START Dataset entries

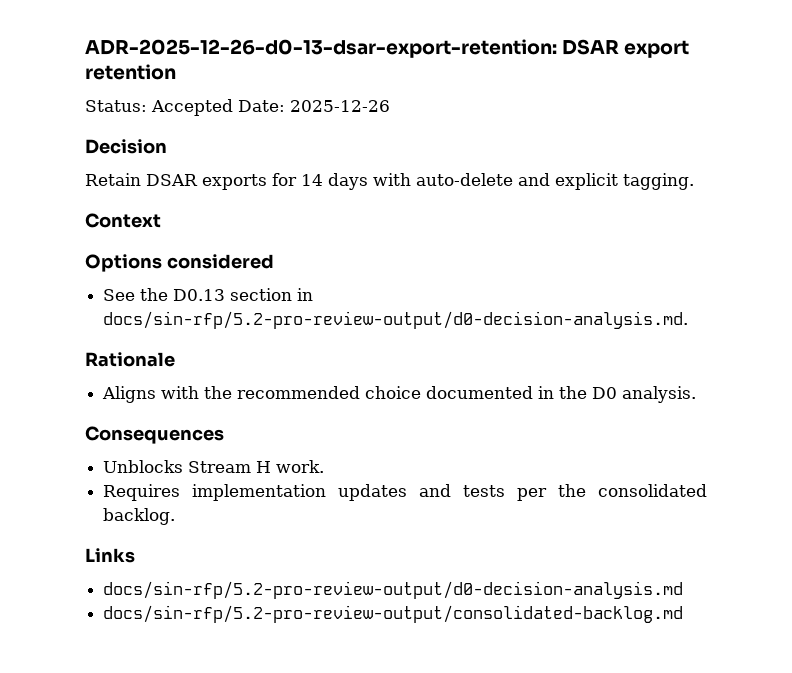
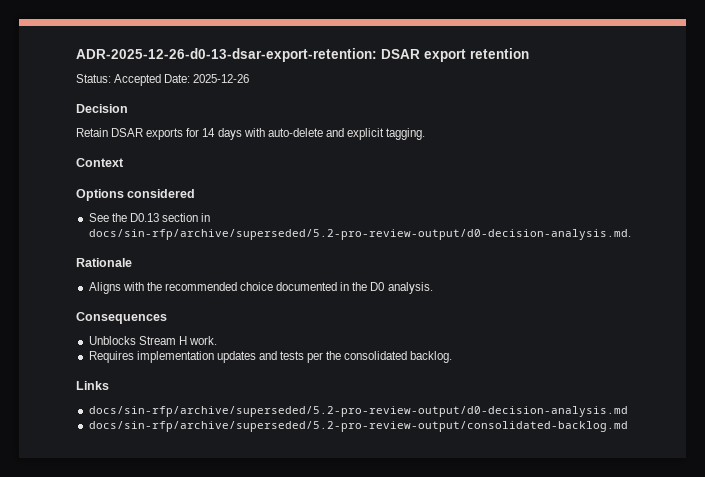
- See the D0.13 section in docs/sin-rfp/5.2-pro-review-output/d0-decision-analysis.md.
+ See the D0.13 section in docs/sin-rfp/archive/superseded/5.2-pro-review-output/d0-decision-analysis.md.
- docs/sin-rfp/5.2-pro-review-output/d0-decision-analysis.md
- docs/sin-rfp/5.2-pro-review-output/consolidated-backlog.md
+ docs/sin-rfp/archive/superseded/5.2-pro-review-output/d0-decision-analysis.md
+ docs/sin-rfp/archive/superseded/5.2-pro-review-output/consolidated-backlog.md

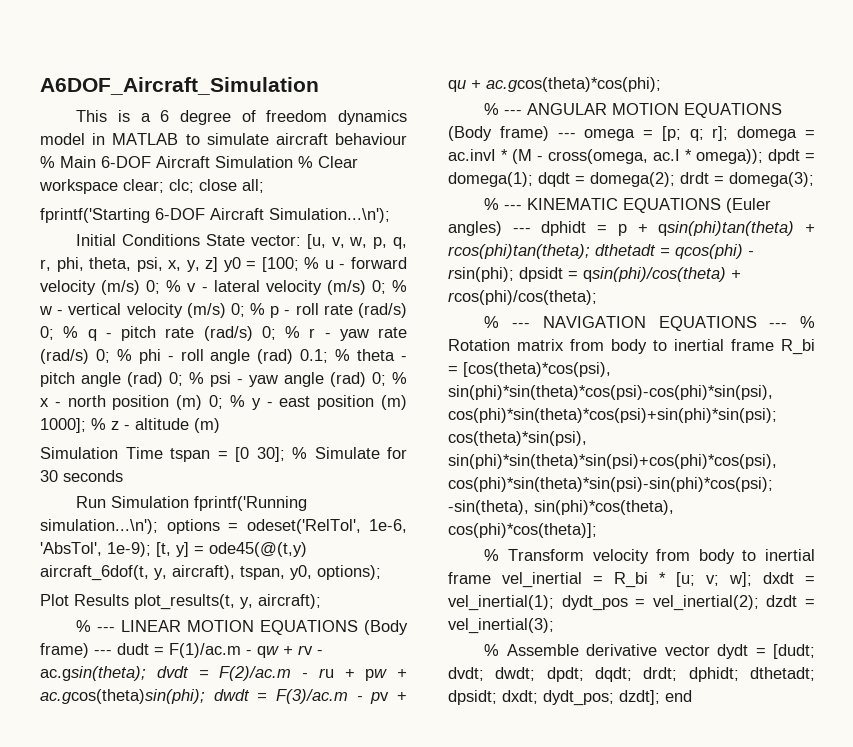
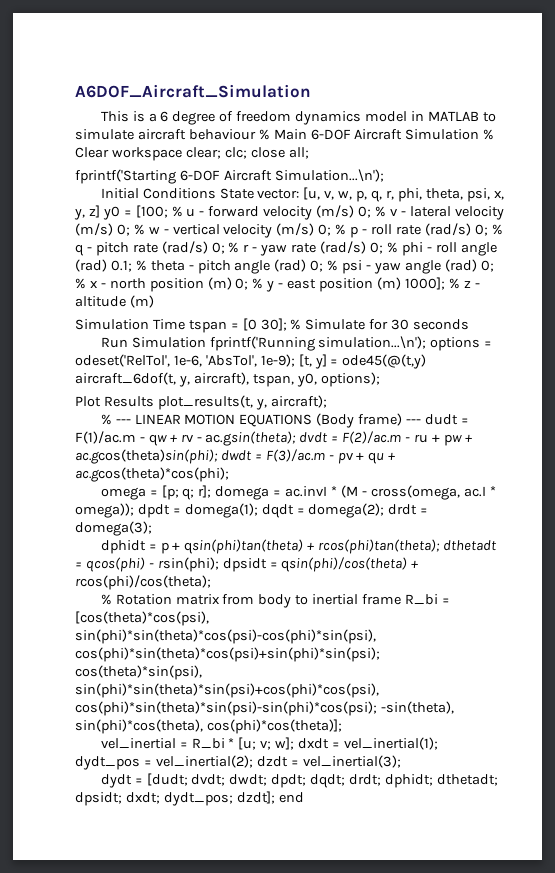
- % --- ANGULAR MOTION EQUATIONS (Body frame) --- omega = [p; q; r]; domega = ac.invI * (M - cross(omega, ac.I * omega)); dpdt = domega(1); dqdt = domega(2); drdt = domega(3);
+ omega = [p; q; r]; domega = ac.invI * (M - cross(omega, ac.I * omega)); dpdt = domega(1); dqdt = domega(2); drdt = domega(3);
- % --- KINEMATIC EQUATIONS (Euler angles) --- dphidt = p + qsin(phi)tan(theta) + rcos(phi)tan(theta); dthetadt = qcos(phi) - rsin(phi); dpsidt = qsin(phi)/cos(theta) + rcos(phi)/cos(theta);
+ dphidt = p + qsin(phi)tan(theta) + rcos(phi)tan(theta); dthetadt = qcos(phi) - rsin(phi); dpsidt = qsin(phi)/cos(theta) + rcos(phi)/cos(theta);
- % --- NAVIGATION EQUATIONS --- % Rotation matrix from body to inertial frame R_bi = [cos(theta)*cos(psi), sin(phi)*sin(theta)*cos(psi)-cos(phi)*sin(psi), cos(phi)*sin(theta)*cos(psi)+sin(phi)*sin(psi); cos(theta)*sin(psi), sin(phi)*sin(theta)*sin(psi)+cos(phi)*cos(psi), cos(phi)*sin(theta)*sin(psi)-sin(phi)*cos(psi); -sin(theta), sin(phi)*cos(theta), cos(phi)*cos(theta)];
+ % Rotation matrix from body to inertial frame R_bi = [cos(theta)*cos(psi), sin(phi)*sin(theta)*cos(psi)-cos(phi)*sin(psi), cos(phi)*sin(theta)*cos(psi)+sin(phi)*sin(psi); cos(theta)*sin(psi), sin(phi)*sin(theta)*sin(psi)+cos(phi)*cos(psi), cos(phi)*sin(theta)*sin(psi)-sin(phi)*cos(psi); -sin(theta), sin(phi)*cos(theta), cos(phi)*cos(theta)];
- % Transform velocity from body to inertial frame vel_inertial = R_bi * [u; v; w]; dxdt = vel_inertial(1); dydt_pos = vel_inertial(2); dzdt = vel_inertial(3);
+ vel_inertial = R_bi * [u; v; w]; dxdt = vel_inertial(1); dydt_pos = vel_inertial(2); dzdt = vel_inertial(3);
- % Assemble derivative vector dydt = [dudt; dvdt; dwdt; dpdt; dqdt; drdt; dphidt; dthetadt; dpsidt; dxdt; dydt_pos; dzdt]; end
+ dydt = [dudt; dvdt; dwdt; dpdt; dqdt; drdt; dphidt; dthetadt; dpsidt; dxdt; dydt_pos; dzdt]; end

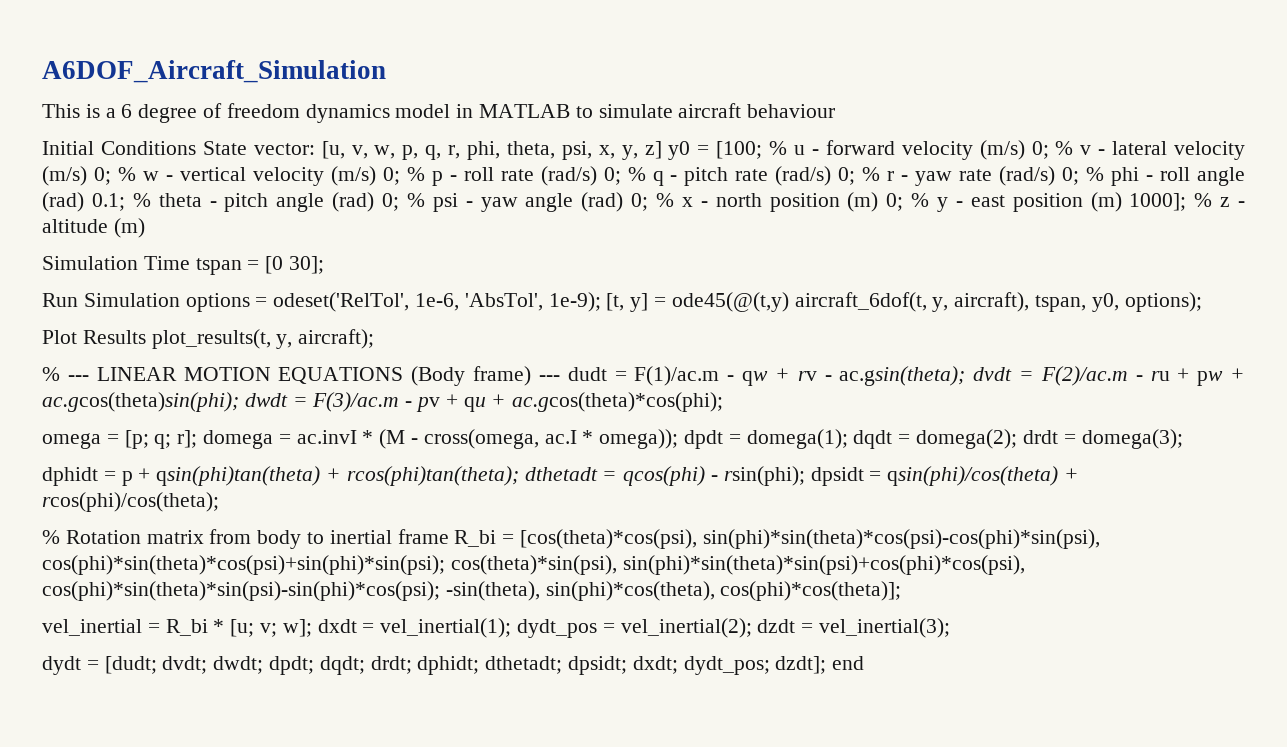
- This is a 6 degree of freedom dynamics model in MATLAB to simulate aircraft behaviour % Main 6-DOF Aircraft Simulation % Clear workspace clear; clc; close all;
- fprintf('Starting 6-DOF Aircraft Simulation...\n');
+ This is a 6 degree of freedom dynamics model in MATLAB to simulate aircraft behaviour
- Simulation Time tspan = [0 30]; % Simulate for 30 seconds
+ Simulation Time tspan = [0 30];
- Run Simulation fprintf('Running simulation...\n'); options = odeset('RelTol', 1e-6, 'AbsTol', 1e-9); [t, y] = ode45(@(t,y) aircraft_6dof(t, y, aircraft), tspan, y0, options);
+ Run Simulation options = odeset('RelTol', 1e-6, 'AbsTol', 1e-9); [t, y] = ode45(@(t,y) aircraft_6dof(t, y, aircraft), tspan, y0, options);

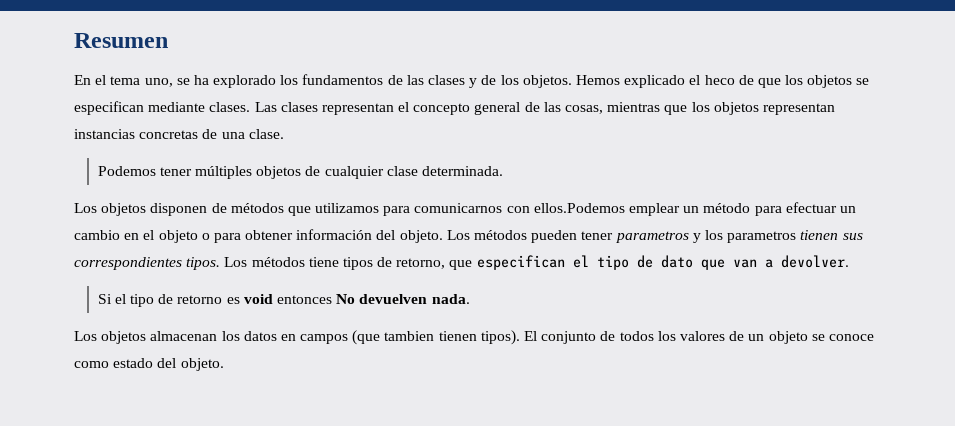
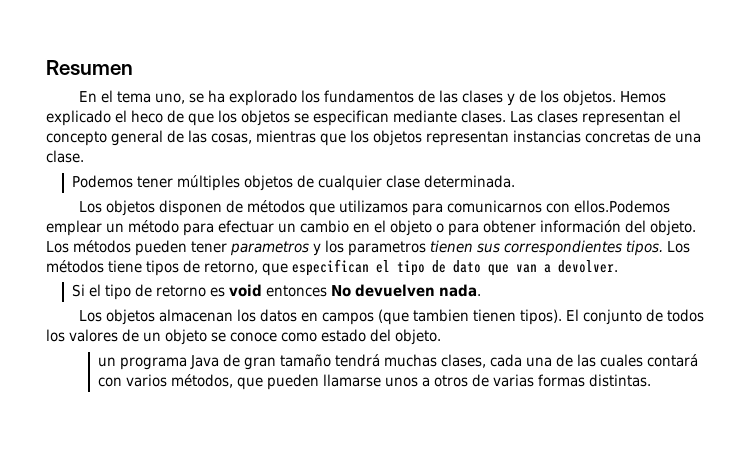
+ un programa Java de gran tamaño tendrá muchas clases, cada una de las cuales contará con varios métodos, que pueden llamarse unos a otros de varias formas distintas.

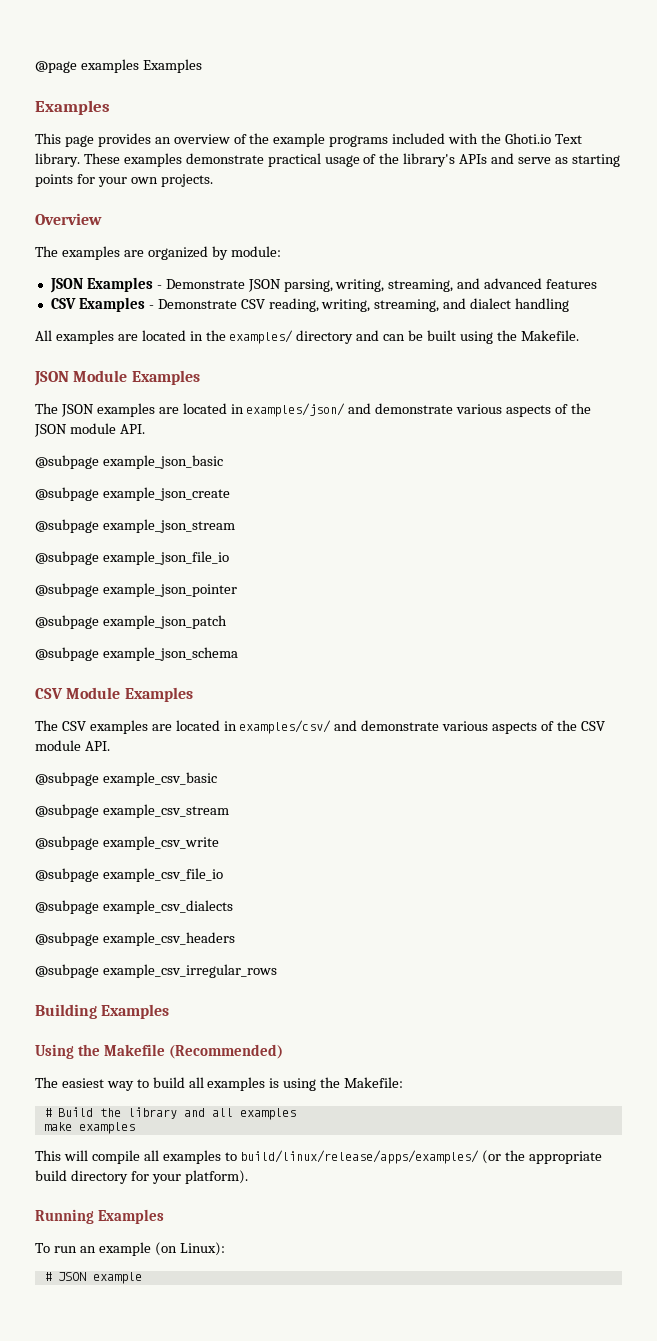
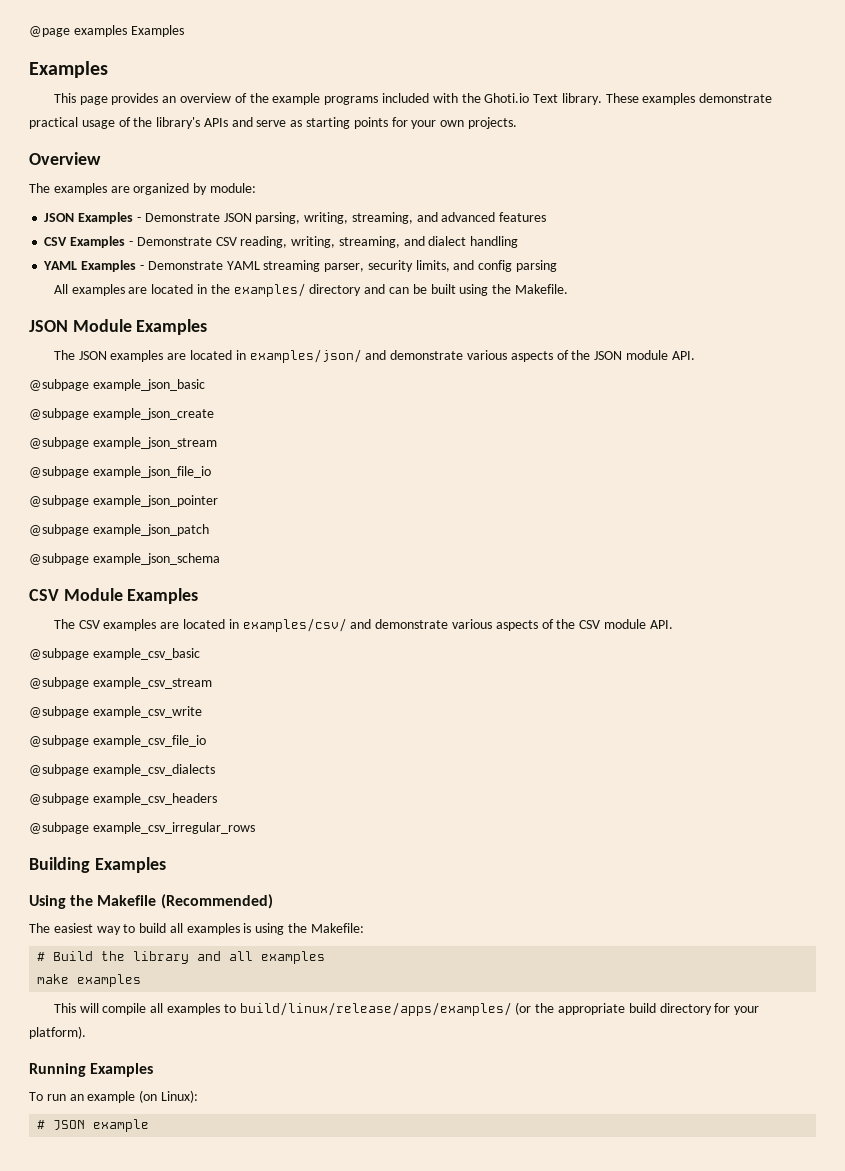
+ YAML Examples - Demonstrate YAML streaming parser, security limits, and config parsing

END Dataset entries

- Exercise details
Repeat the entries exactly as they are given, leaving out each image.

- Result of the exercise
- See the D0.13 section in docs/sin-rfp/5.2-pro-review-output/d0-decision-analysis.md.
+ See the D0.13 section in docs/sin-rfp/archive/superseded/5.2-pro-review-output/d0-decision-analysis.md.
- docs/sin-rfp/5.2-pro-review-output/d0-decision-analysis.md
- docs/sin-rfp/5.2-pro-review-output/consolidated-backlog.md
+ docs/sin-rfp/archive/superseded/5.2-pro-review-output/d0-decision-analysis.md
+ docs/sin-rfp/archive/superseded/5.2-pro-review-output/consolidated-backlog.md

- % --- ANGULAR MOTION EQUATIONS (Body frame) --- omega = [p; q; r]; domega = ac.invI * (M - cross(omega, ac.I * omega)); dpdt = domega(1); dqdt = domega(2); drdt = domega(3);
+ omega = [p; q; r]; domega = ac.invI * (M - cross(omega, ac.I * omega)); dpdt = domega(1); dqdt = domega(2); drdt = domega(3);
- % --- KINEMATIC EQUATIONS (Euler angles) --- dphidt = p + qsin(phi)tan(theta) + rcos(phi)tan(theta); dthetadt = qcos(phi) - rsin(phi); dpsidt = qsin(phi)/cos(theta) + rcos(phi)/cos(theta);
+ dphidt = p + qsin(phi)tan(theta) + rcos(phi)tan(theta); dthetadt = qcos(phi) - rsin(phi); dpsidt = qsin(phi)/cos(theta) + rcos(phi)/cos(theta);
- % --- NAVIGATION EQUATIONS --- % Rotation matrix from body to inertial frame R_bi = [cos(theta)*cos(psi), sin(phi)*sin(theta)*cos(psi)-cos(phi)*sin(psi), cos(phi)*sin(theta)*cos(psi)+sin(phi)*sin(psi); cos(theta)*sin(psi), sin(phi)*sin(theta)*sin(psi)+cos(phi)*cos(psi), cos(phi)*sin(theta)*sin(psi)-sin(phi)*cos(psi); -sin(theta), sin(phi)*cos(theta), cos(phi)*cos(theta)];
+ % Rotation matrix from body to inertial frame R_bi = [cos(theta)*cos(psi), sin(phi)*sin(theta)*cos(psi)-cos(phi)*sin(psi), cos(phi)*sin(theta)*cos(psi)+sin(phi)*sin(psi); cos(theta)*sin(psi), sin(phi)*sin(theta)*sin(psi)+cos(phi)*cos(psi), cos(phi)*sin(theta)*sin(psi)-sin(phi)*cos(psi); -sin(theta), sin(phi)*cos(theta), cos(phi)*cos(theta)];
- % Transform velocity from body to inertial frame vel_inertial = R_bi * [u; v; w]; dxdt = vel_inertial(1); dydt_pos = vel_inertial(2); dzdt = vel_inertial(3);
+ vel_inertial = R_bi * [u; v; w]; dxdt = vel_inertial(1); dydt_pos = vel_inertial(2); dzdt = vel_inertial(3);
- % Assemble derivative vector dydt = [dudt; dvdt; dwdt; dpdt; dqdt; drdt; dphidt; dthetadt; dpsidt; dxdt; dydt_pos; dzdt]; end
+ dydt = [dudt; dvdt; dwdt; dpdt; dqdt; drdt; dphidt; dthetadt; dpsidt; dxdt; dydt_pos; dzdt]; end

- This is a 6 degree of freedom dynamics model in MATLAB to simulate aircraft behaviour % Main 6-DOF Aircraft Simulation % Clear workspace clear; clc; close all;
- fprintf('Starting 6-DOF Aircraft Simulation...\n');
+ This is a 6 degree of freedom dynamics model in MATLAB to simulate aircraft behaviour
- Simulation Time tspan = [0 30]; % Simulate for 30 seconds
+ Simulation Time tspan = [0 30];
- Run Simulation fprintf('Running simulation...\n'); options = odeset('RelTol', 1e-6, 'AbsTol', 1e-9); [t, y] = ode45(@(t,y) aircraft_6dof(t, y, aircraft), tspan, y0, options);
+ Run Simulation options = odeset('RelTol', 1e-6, 'AbsTol', 1e-9); [t, y] = ode45(@(t,y) aircraft_6dof(t, y, aircraft), tspan, y0, options);

+ un programa Java de gran tamaño tendrá muchas clases, cada una de las cuales contará con varios métodos, que pueden llamarse unos a otros de varias formas distintas.

+ YAML Examples - Demonstrate YAML streaming parser, security limits, and config parsing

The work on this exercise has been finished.